Single by Hozier

from the album Wasteland, Baby!
- Released: 14 November 2018
- Length: 3:57
- Label: Rubyworks; Island;
- Songwriter: Hozier
- Producers: Hozier; Markus Dravs;

Hozier singles chronology
| "Nina Cried Power" (2018) | "Movement" (2018) | "Almost (Sweet Music)" (2019) |

Music video
- "Movement" on YouTube

= Movement (Hozier song) =

2018 song by Hozier

"Movement" is a song recorded by Irish singer-songwriter Hozier for his second studio album, Wasteland, Baby!. It was released on 14 November 2018 as the second single from the record, peaking at number forty on the Irish Singles Chart.

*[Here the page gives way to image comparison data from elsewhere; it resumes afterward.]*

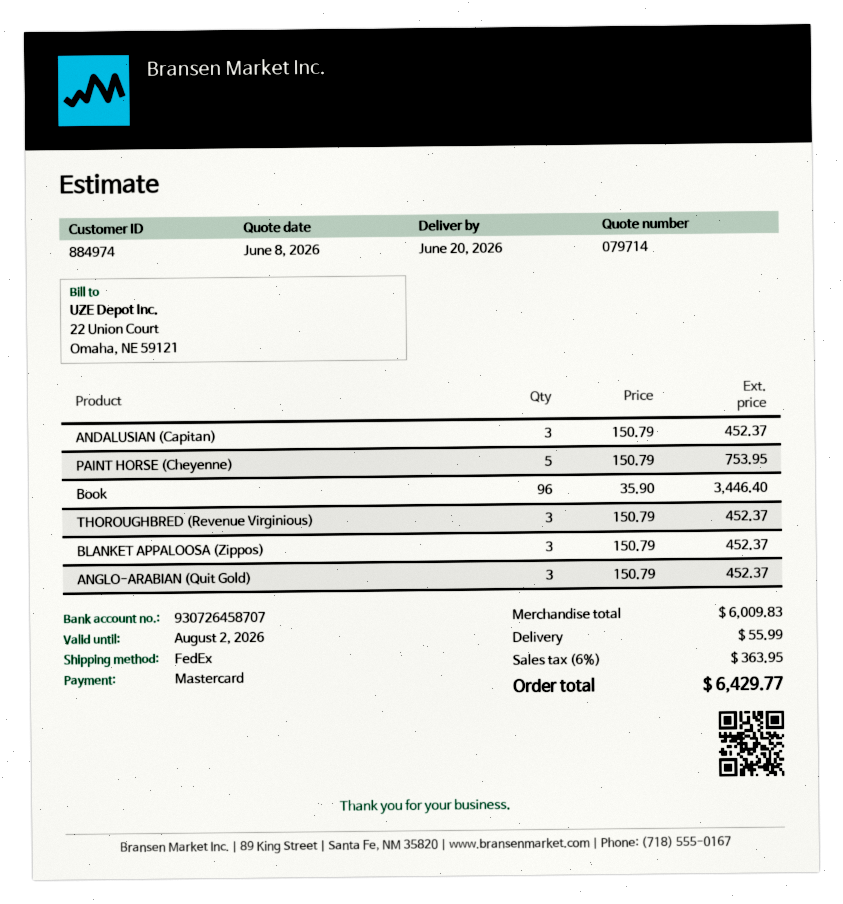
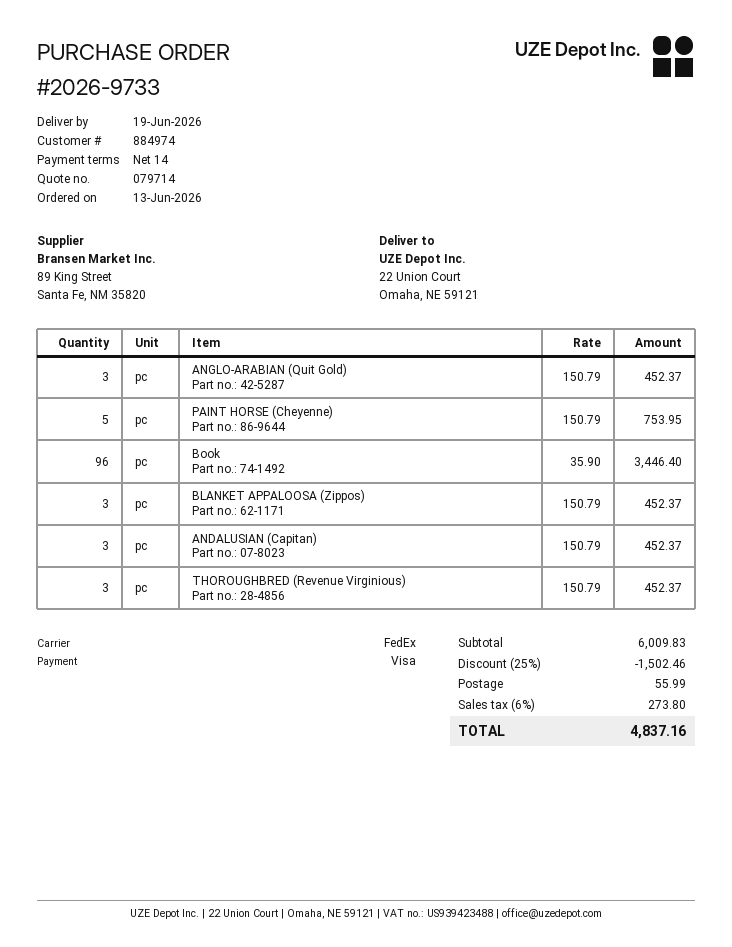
delivery date: 2026-06-20 -> 2026-06-19
payment method: Mastercard -> Visa
discount: none -> 25% = 1502.46
tax: 6% = 363.95 -> 6% = 273.80
total: 6429.77 -> 4837.16

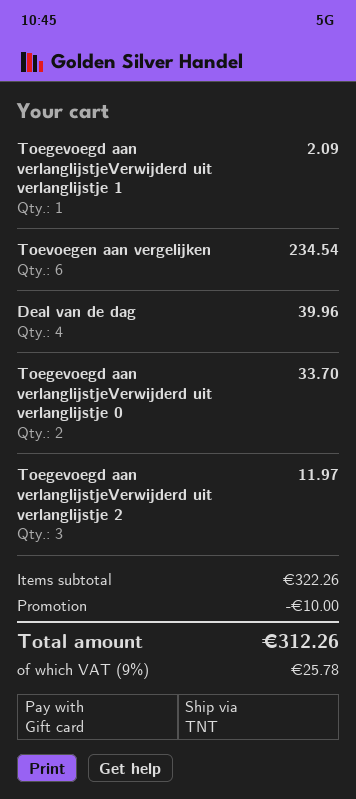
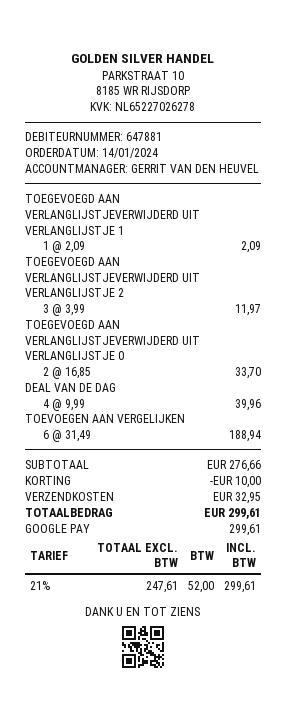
payment method: gift card -> Google Pay
Toevoegen aan vergelijken: 6 for 234.54 -> 6 for 188.94
subtotal: 322.26 -> 276.66
shipping: none -> 32.95
tax: 9% = 25.78 -> 21% = 52.00
total: 312.26 -> 299.61

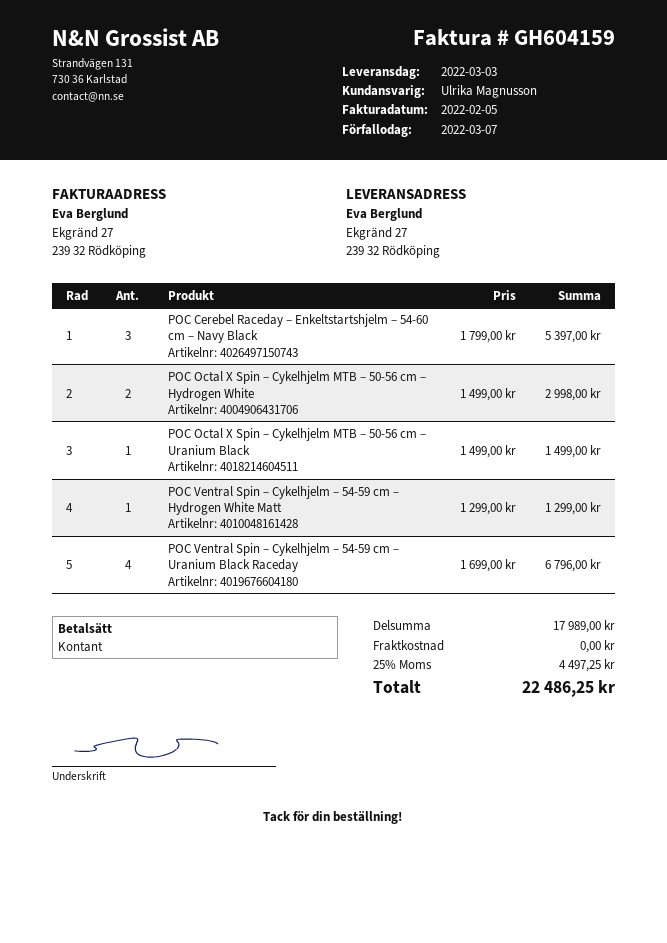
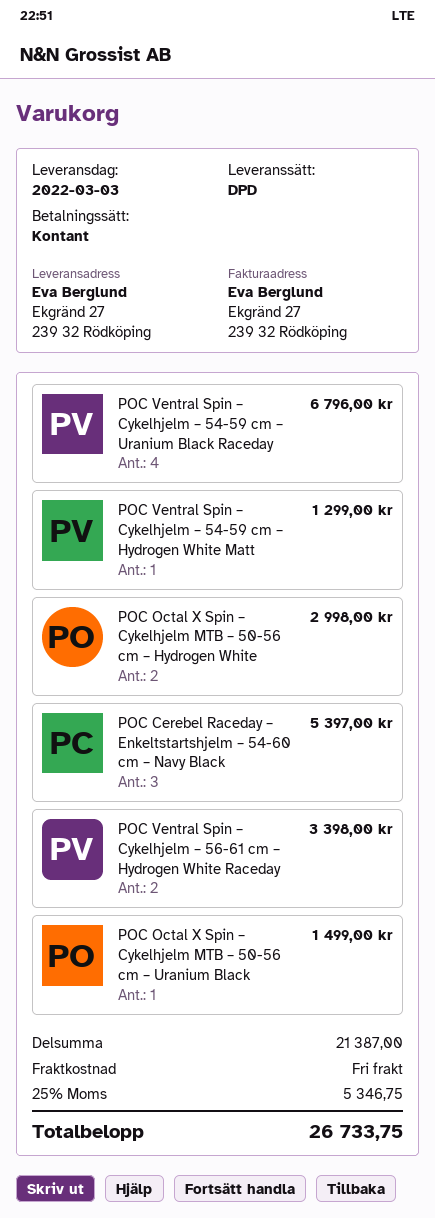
POC Ventral Spin – Cykelhjelm – 56-61 cm – Hydrogen White Raceday: none -> 2 for 3398.00
subtotal: 17989.00 -> 21387.00
tax: 25% = 4497.25 -> 25% = 5346.75
total: 22486.25 -> 26733.75

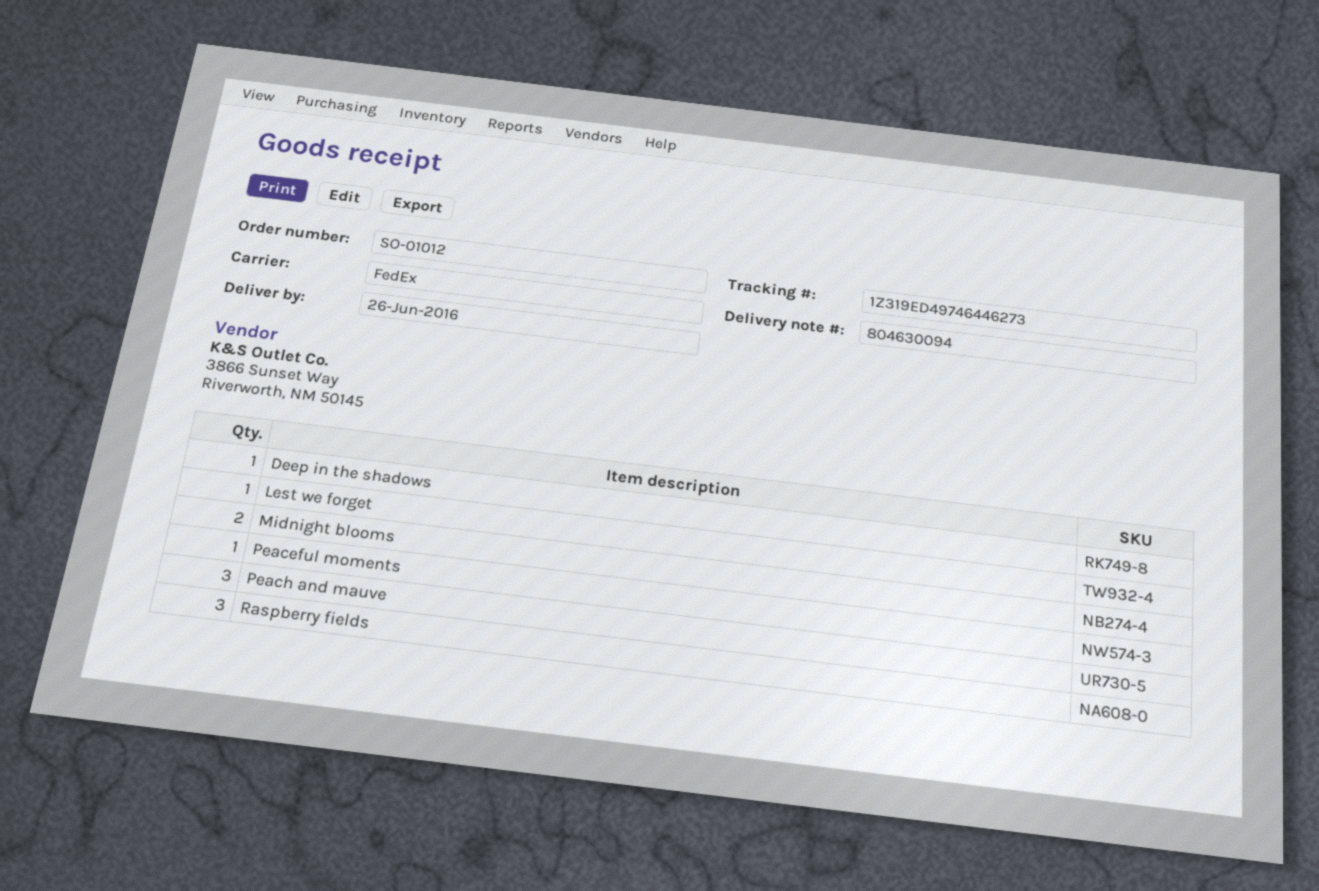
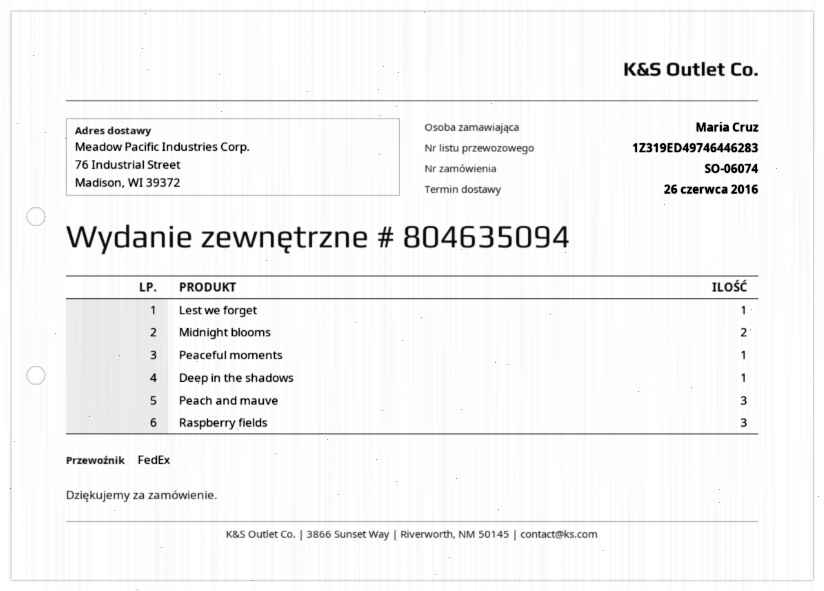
order number: SO-01012 -> SO-06074
delivery note number: 804630094 -> 804635094
tracking number: 1Z319ED49746446273 -> 1Z319ED49746446283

==Writing and composition==
"Movement" is the third track from the album, written solely by Hozier. "Movement" was first written on the piano, and is a gospel-pop and R&B ballad with "intense emotionality", "twinkling' keys and organs, and slow-build, stomp-clap to the track. The lyrics reference "Jonah on the ocean" and Fred Astaire, illustrating "the summons of love as an awe-inspiring dance."

==Critical reception==
"Movement" received mixed reviews from critics. Billboard praised the track, saying "the emotional song touches on the beauty of movement, as Hozier sings about watching the subject dancing freely." while NPR stated that ""Movement," leans hard into Hozier's gifts for crafting songs that radiate waves of soaring intensity [...] and drama build[s] quietly." Pitchfork dismissed it, writing that the "murk of the song mostly invites you to avert eye contact from the back of the room" while The Independent likened it to a "church march to which the bride enters a disappointing wedding night."

==Commercial performance==
The song peaked at number eleven on the Billboard Digital Sales Chart.

==Music video==
The official music video for "Movement" was released on 14 November 2018. The video was directed by British filmmakers Chris Barrett and Luke Taylor and featured dancer Sergei Polunin, paying tribute to the "emotional physicality of dance" alongside the lyrics. The video has amassed over 32 million views on YouTube.

==Personnel==
Personnel from "Wasteland, Baby!" liner notes.
- A. Hozier-Byrne – vocals, guitar, claps
- Alex Ryan – bass, piano, Rhodes, claps
- Rory Doyle – drums, claps
- Booker T. Jones – organ
- Paul Clarvis – shaker, bells
- Ian Berryman – claps
- Markus Dravs – kick drum programming, synth, claps

==Charts==

| Chart (2018) | Peak position |
|---|---|
| Belgium (Ultratip Bubbling Under Flanders) | 14 |
| Belgium (Ultratip Bubbling Under Wallonia) | 33 |
| Hot Canadian Digital Song Sales (Billboard) | 17 |
| Ireland (IRMA) | 40 |
| New Zealand Hot Singles (RMNZ) | 26 |
| UK Singles Downloads (Official Charts) | 91 |
| US Digital Song Sales (Billboard) | 11 |

==Certifications==

| Region | Certification | Certified units/sales |
| Brazil (Pro-Música Brasil) | Gold | 20,000^{‡} |
| Canada (Music Canada) | Platinum | 80,000^{‡} |
| New Zealand (RMNZ) | Platinum | 30,000^{‡} |
| United Kingdom (BPI) | Silver | 200,000^{‡} |
| United States (RIAA) | Platinum | 1,000,000^{‡} |
^{‡} Sales+streaming figures based on certification alone.